(Data to examine Opens)
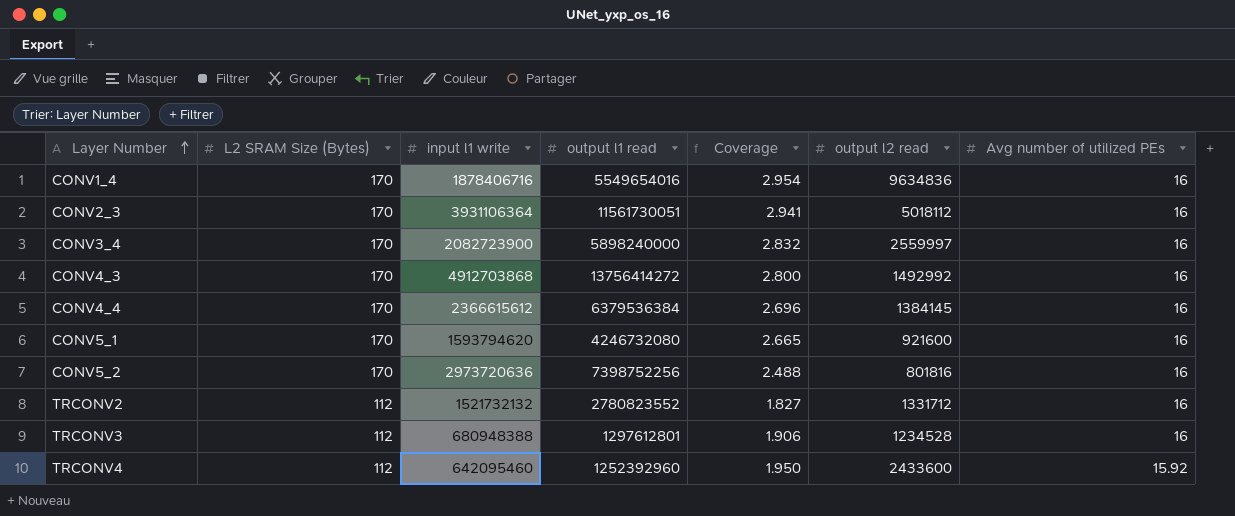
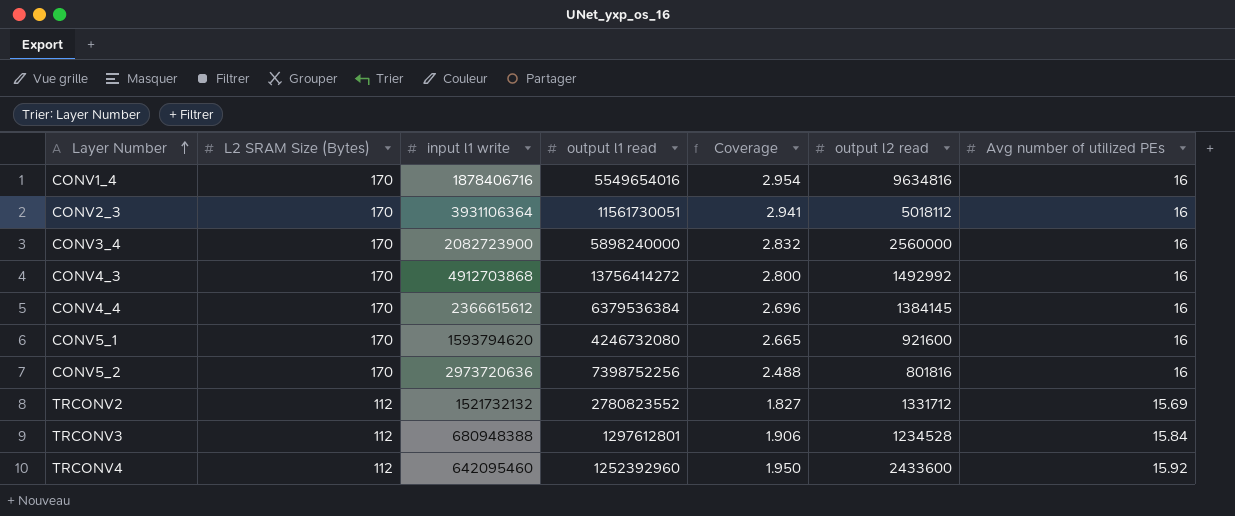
CONV1_4 | output l2 read: 9634836 -> 9634816
CONV3_4 | output l2 read: 2559997 -> 2560000
TRCONV2 | Avg number of utilized PEs: 16 -> 15.69
TRCONV3 | Avg number of utilized PEs: 16 -> 15.84

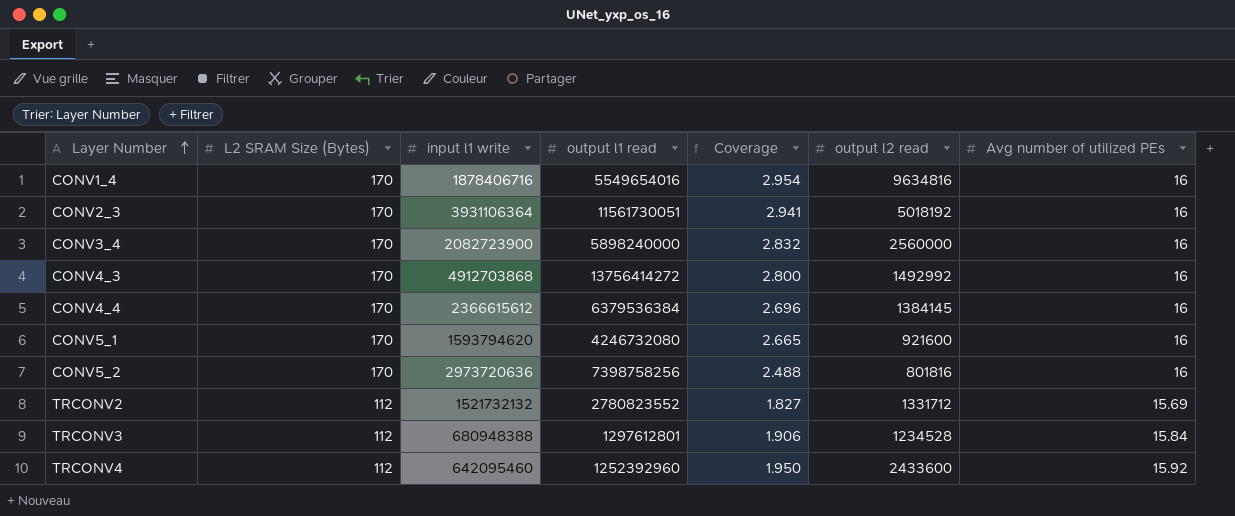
CONV2_3 | output l2 read: 5018112 -> 5018192
CONV5_2 | output l1 read: 7398752256 -> 7398758256

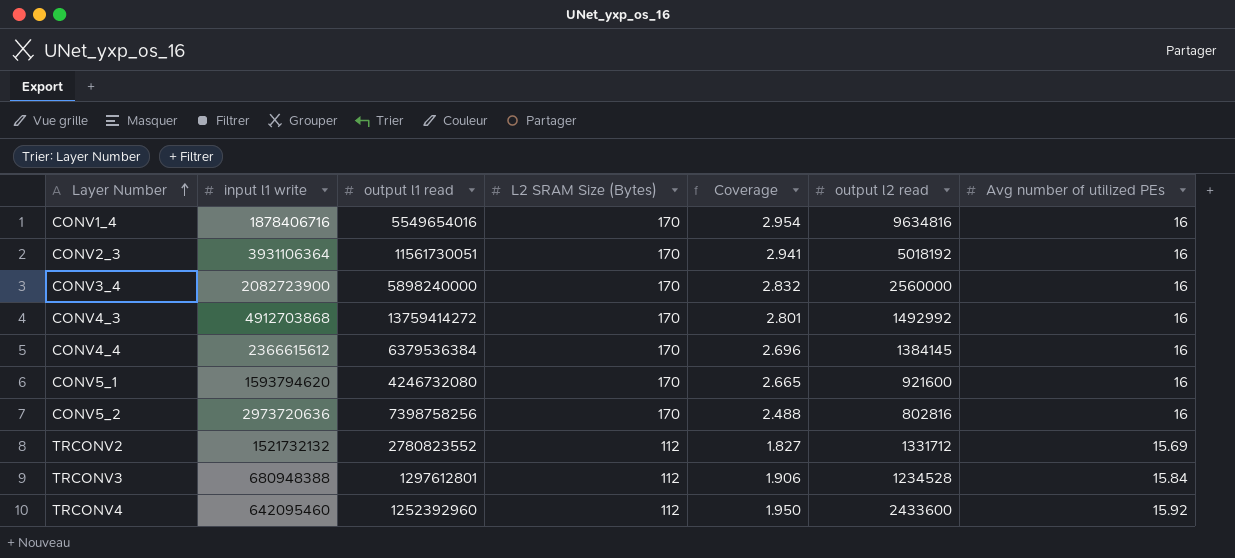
column L2 SRAM Size (Bytes) | position: 2 -> 4
CONV4_3 | output l1 read: 13756414272 -> 13759414272
CONV4_3 | Coverage: 2.800 -> 2.801
CONV5_2 | output l2 read: 801816 -> 802816

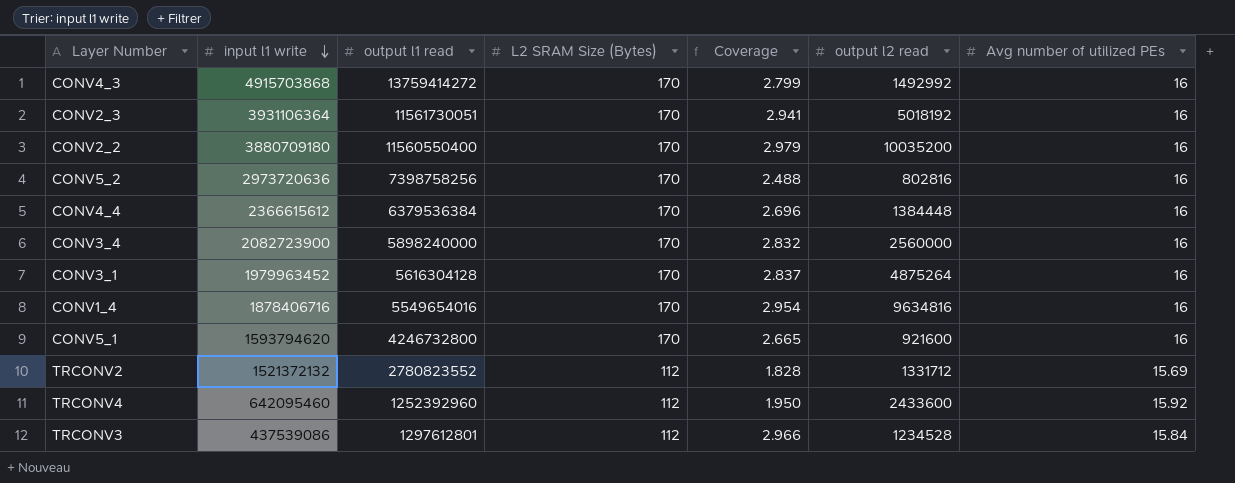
row order: Layer Number ascending -> input l1 write descending
CONV4_3 | input l1 write: 4912703868 -> 4915703868
CONV4_3 | Coverage: 2.801 -> 2.799
row CONV2_2: none -> 3880709180 | 11560550400 | 170 | 2.979 | 10035200 | 16
CONV4_4 | output l2 read: 1384145 -> 1384448
row CONV3_1: none -> 1979963452 | 5616304128 | 170 | 2.837 | 4875264 | 16
CONV5_1 | output l1 read: 4246732080 -> 4246732800
TRCONV2 | input l1 write: 1521732132 -> 1521372132
TRCONV2 | Coverage: 1.827 -> 1.828
TRCONV3 | input l1 write: 680948388 -> 437539086
TRCONV3 | Coverage: 1.906 -> 2.966

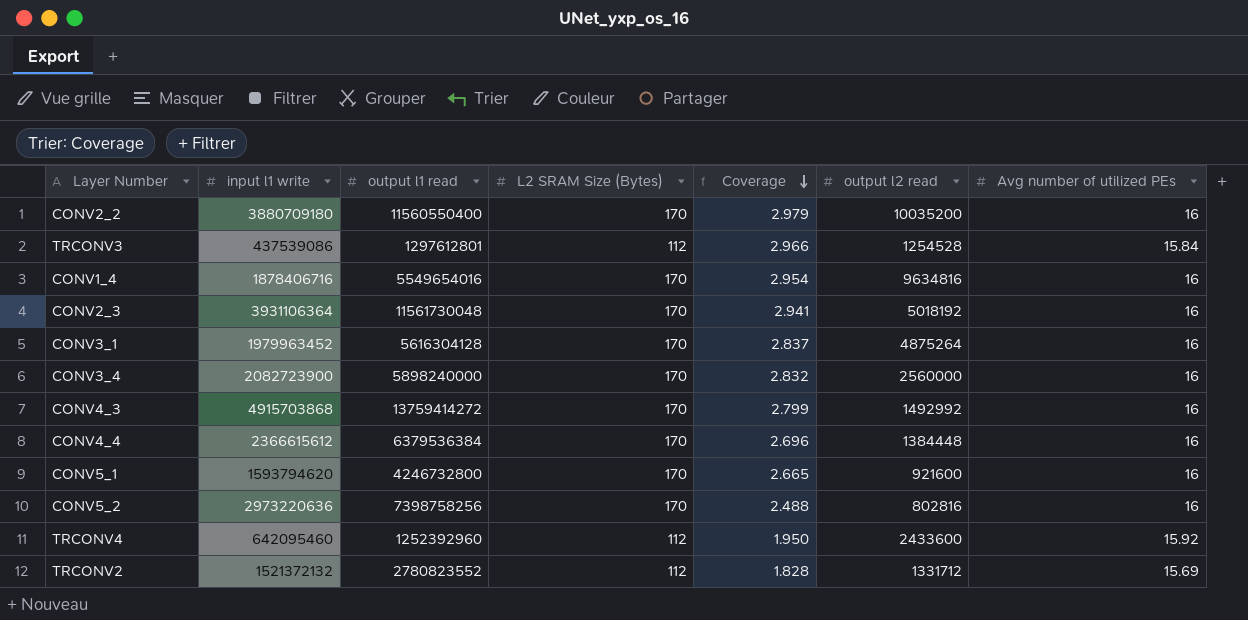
row order: input l1 write descending -> Coverage descending
TRCONV3 | output l2 read: 1234528 -> 1254528
CONV2_3 | output l1 read: 11561730051 -> 11561730048
CONV5_2 | input l1 write: 2973720636 -> 2973220636

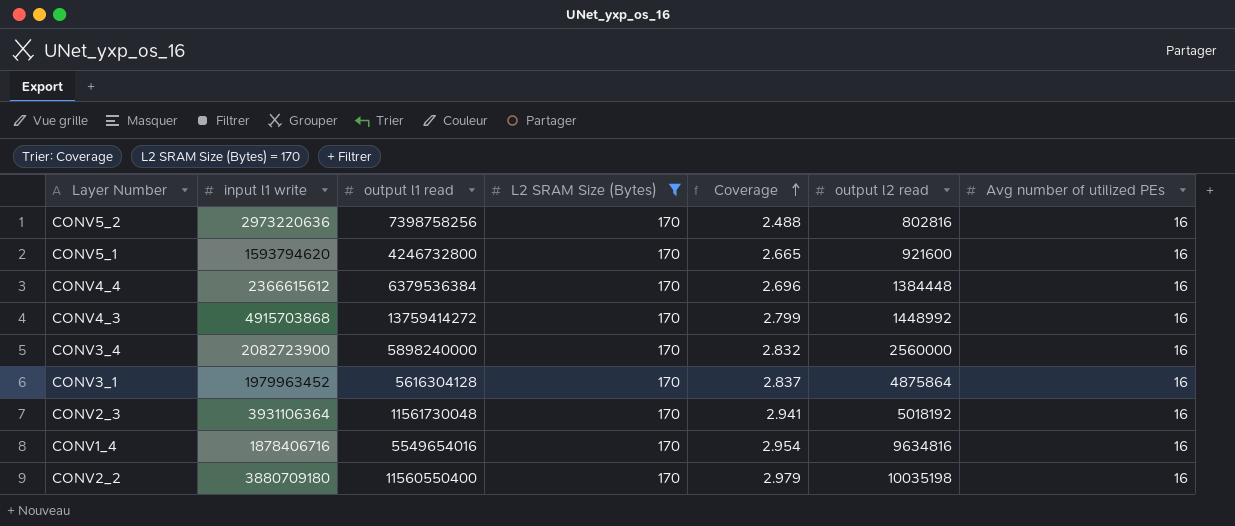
filter: none -> L2 SRAM Size (Bytes) = 170
row order: Coverage descending -> Coverage ascending
CONV4_3 | output l2 read: 1492992 -> 1448992
CONV3_1 | output l2 read: 4875264 -> 4875864
CONV2_2 | output l2 read: 10035200 -> 10035198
(Data to examine Closes)
Exclude the images and copy every record above exactly.

CONV1_4 | output l2 read: 9634836 -> 9634816
CONV3_4 | output l2 read: 2559997 -> 2560000
TRCONV2 | Avg number of utilized PEs: 16 -> 15.69
TRCONV3 | Avg number of utilized PEs: 16 -> 15.84

CONV2_3 | output l2 read: 5018112 -> 5018192
CONV5_2 | output l1 read: 7398752256 -> 7398758256

column L2 SRAM Size (Bytes) | position: 2 -> 4
CONV4_3 | output l1 read: 13756414272 -> 13759414272
CONV4_3 | Coverage: 2.800 -> 2.801
CONV5_2 | output l2 read: 801816 -> 802816

row order: Layer Number ascending -> input l1 write descending
CONV4_3 | input l1 write: 4912703868 -> 4915703868
CONV4_3 | Coverage: 2.801 -> 2.799
row CONV2_2: none -> 3880709180 | 11560550400 | 170 | 2.979 | 10035200 | 16
CONV4_4 | output l2 read: 1384145 -> 1384448
row CONV3_1: none -> 1979963452 | 5616304128 | 170 | 2.837 | 4875264 | 16
CONV5_1 | output l1 read: 4246732080 -> 4246732800
TRCONV2 | input l1 write: 1521732132 -> 1521372132
TRCONV2 | Coverage: 1.827 -> 1.828
TRCONV3 | input l1 write: 680948388 -> 437539086
TRCONV3 | Coverage: 1.906 -> 2.966

row order: input l1 write descending -> Coverage descending
TRCONV3 | output l2 read: 1234528 -> 1254528
CONV2_3 | output l1 read: 11561730051 -> 11561730048
CONV5_2 | input l1 write: 2973720636 -> 2973220636

filter: none -> L2 SRAM Size (Bytes) = 170
row order: Coverage descending -> Coverage ascending
CONV4_3 | output l2 read: 1492992 -> 1448992
CONV3_1 | output l2 read: 4875264 -> 4875864
CONV2_2 | output l2 read: 10035200 -> 10035198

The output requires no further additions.